Shanley grew up in south Charlotte in a neighborhood of wrestlers. Arn Anderson and “Beautiful” Bobby Eaton lived down the street, and the kids around the block looked up to them. “All we did was wrestle,” Shanley says.
He was a county and state wrestling champ in high school, then toured for a year with a band. But the comic book hero inside—the very literal one, complete with overstated muscles and spandex—proved hard to contain.
Eaton needed a crash dummy. Shanley gladly took the role. Eventually the dummy became better. Eaton began taking Shanley to underground shows in auditoriums and armories. “Oh, gosh, we’d travel three hours to fight in front of screaming rednecks and women with beards,” Shanley says.

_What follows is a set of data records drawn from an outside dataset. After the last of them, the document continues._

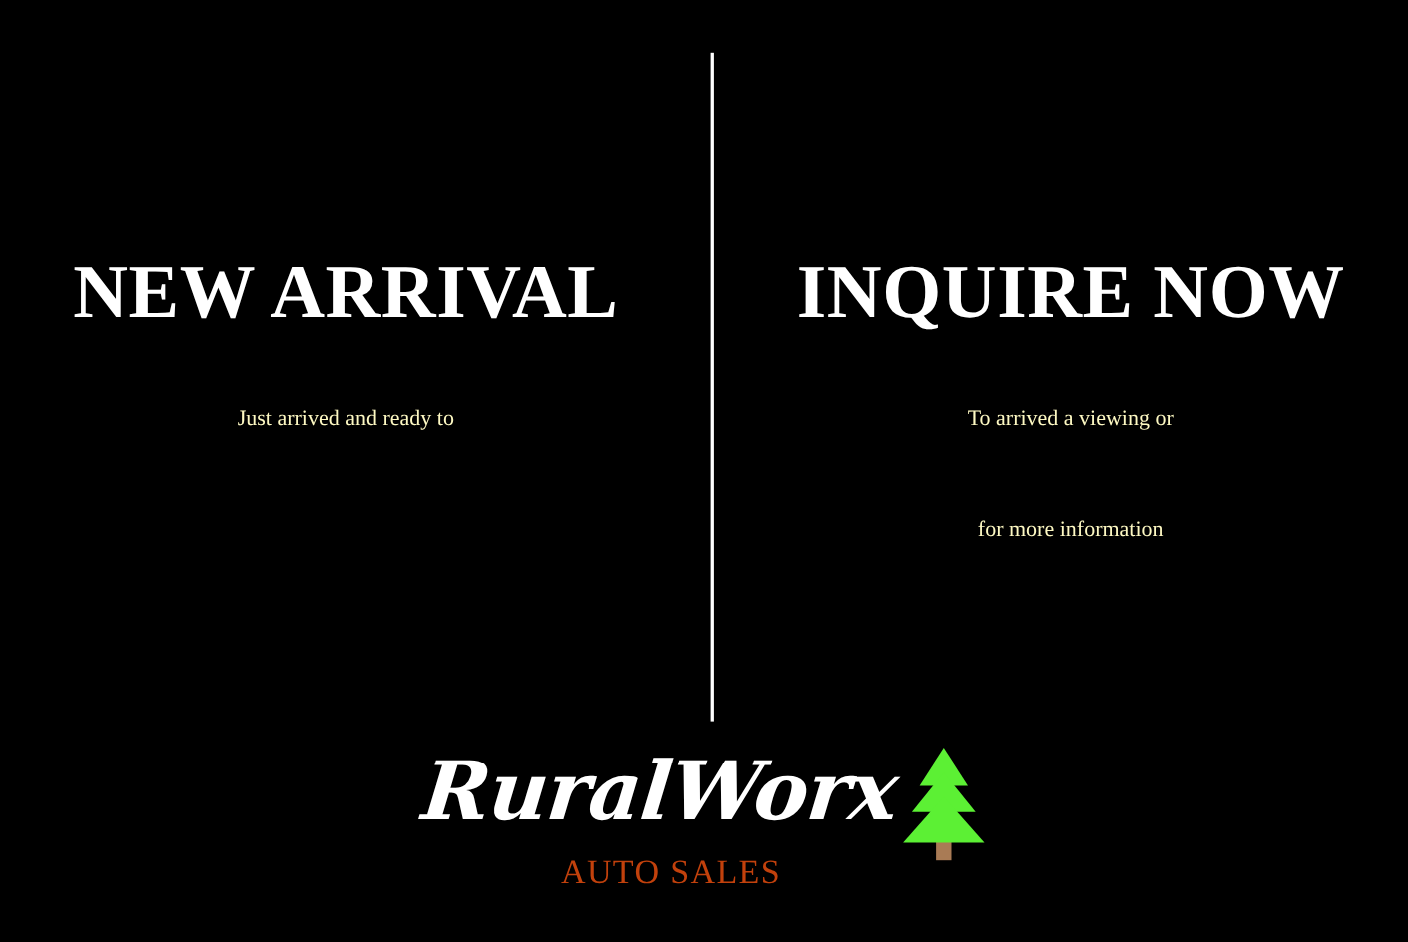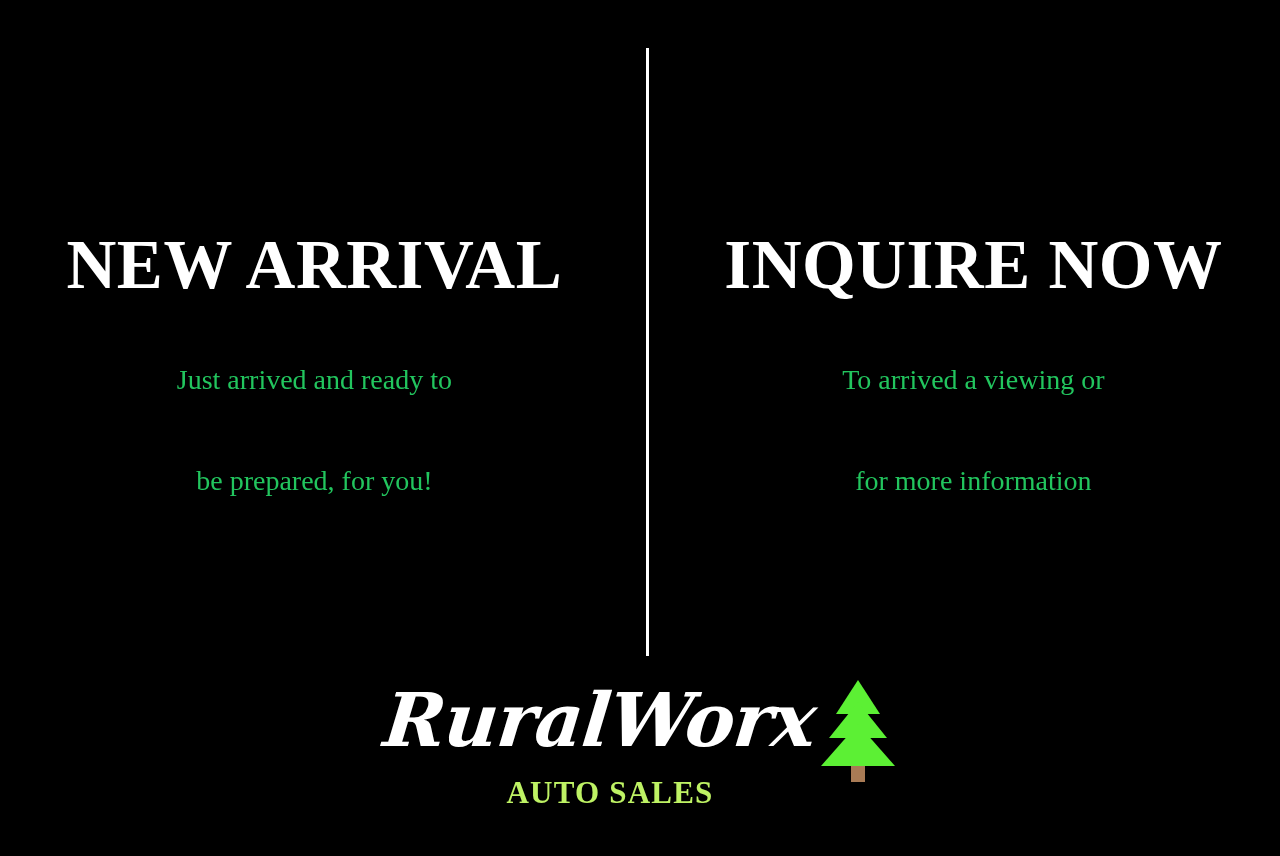"Just arrived and ready to" .subtext { color: #22c55e -> #fef9c3; font-size: 28px -> 20px }
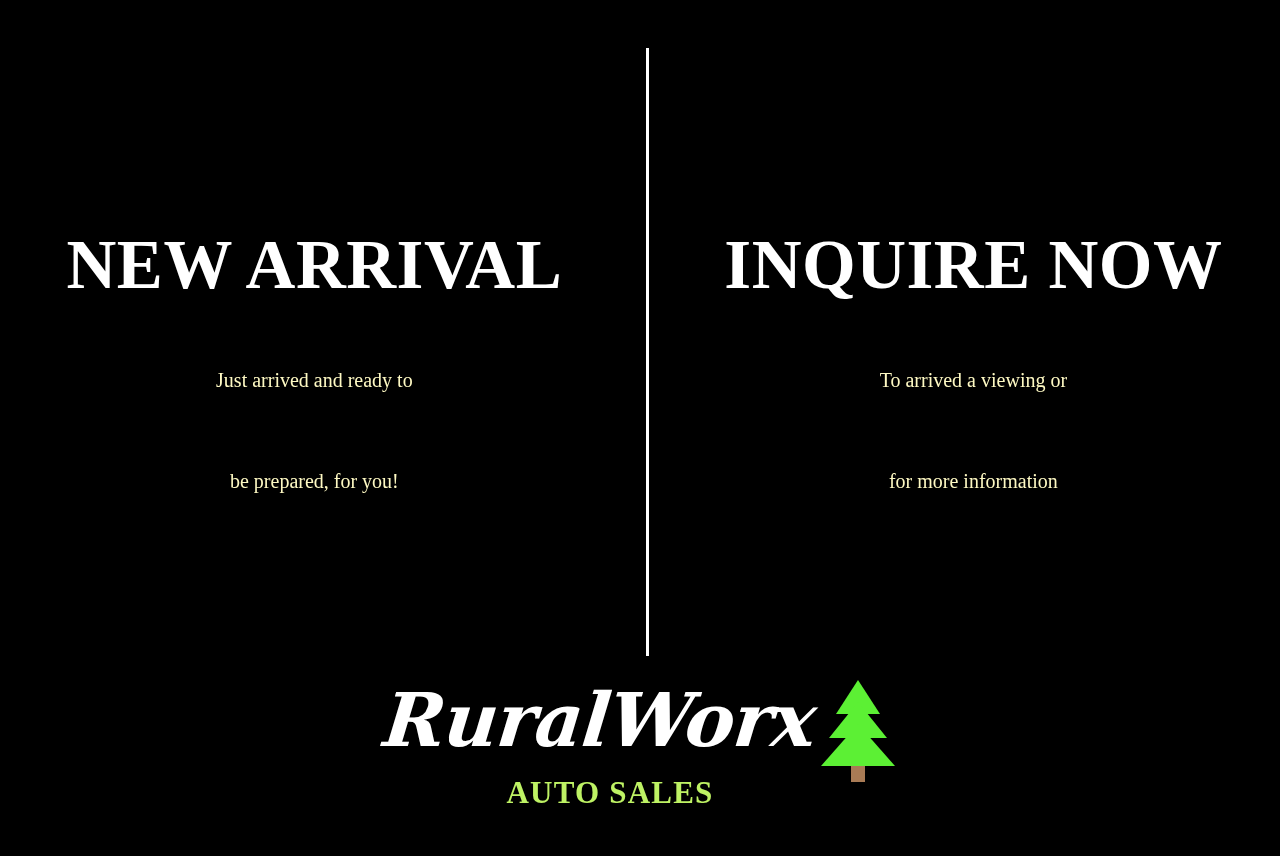"be prepared, for you!" p.subtext { html: <p>be prepared, for you!</p> -> none }
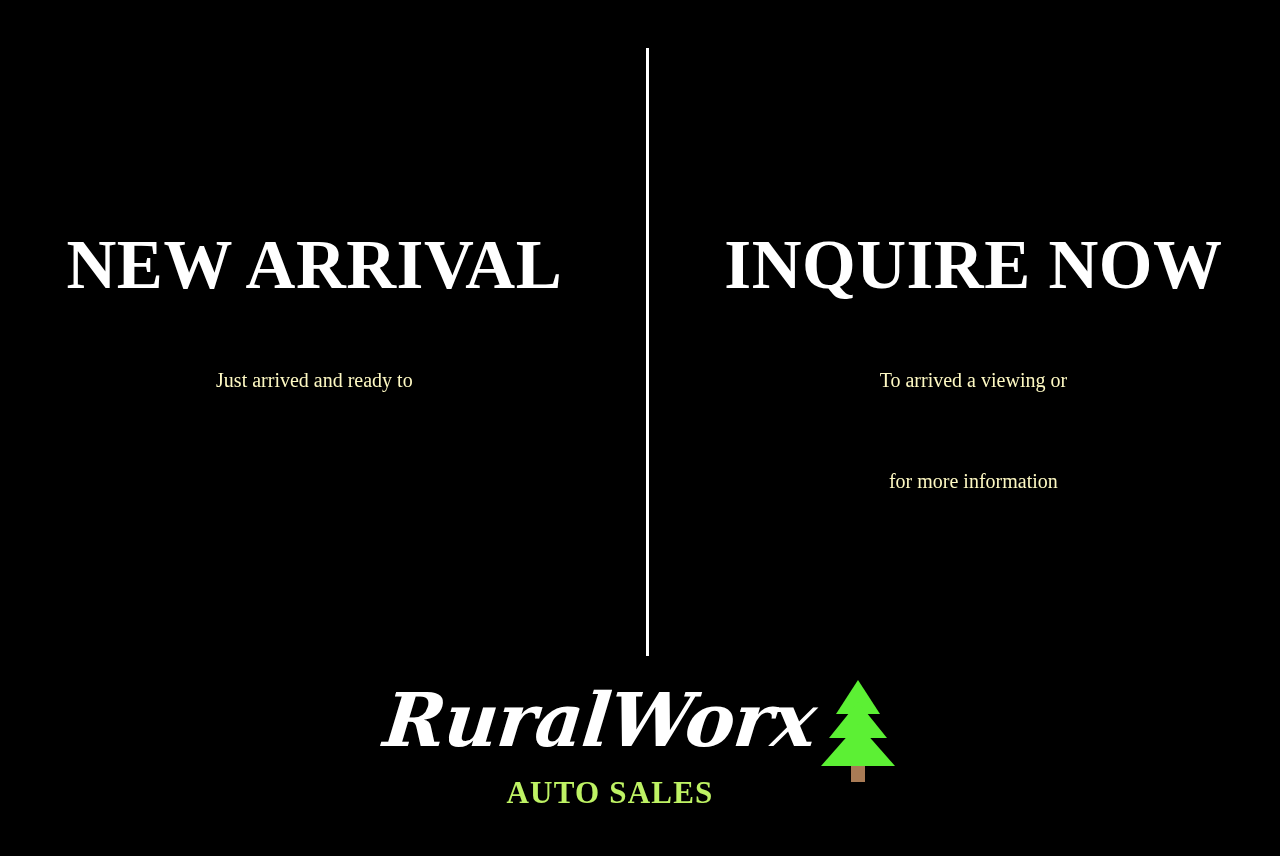"AUTO SALES" .tagline { color: #bef264 -> #c2410c; font-weight: bold -> none }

He did it for the experience, to learn to carry himself in the ring, to work the crowd. But it didn’t pay the bills. “I would do any odd-end job back then,” says Shanley, twenty-nine. “[Wait] tables, a beer truck, a job carrying logs for a tree company, dated rich girls. Whatever it took.”
From there it was developmental schools and then “dark matches”—heading to big showcases like World Wrestling Entertainment’s Raw and hoping to get called for a warm-up match. When it finally came in 2002, he was a tag-team partner with Crash Holly. Shanley was the first person to walk out that night in front of the 15,000 fans. “It was the best rush I’ve ever experienced,” he says. Since then he’s fallen victim to Randy Orton’s RKO, Goldust’s Curtain Call, and John Cena’s FU.
In June, Shanley found himself in the Masterlock, courtesy of Chris “The Masterpiece” Masterson. It was right where he wanted to be. “Of course, I lost,” he says of the four-minute SmackDown match taped at Charlotte Bobcats Arena. But he looked good doing it, and the crowd was on his side. His sights are now set on the November 26 Raw event there.
Shanley incorporates amateur wrestling and tae kwon doe into his style. He’s known for a nasty spin kick and a power slam called the Technotronic Boom. He currently trains with legend George South, frequenting the independent circuit while running his own carpet business.
And he still wants to be a superhero. “I guess wrestling is the only way to do it.”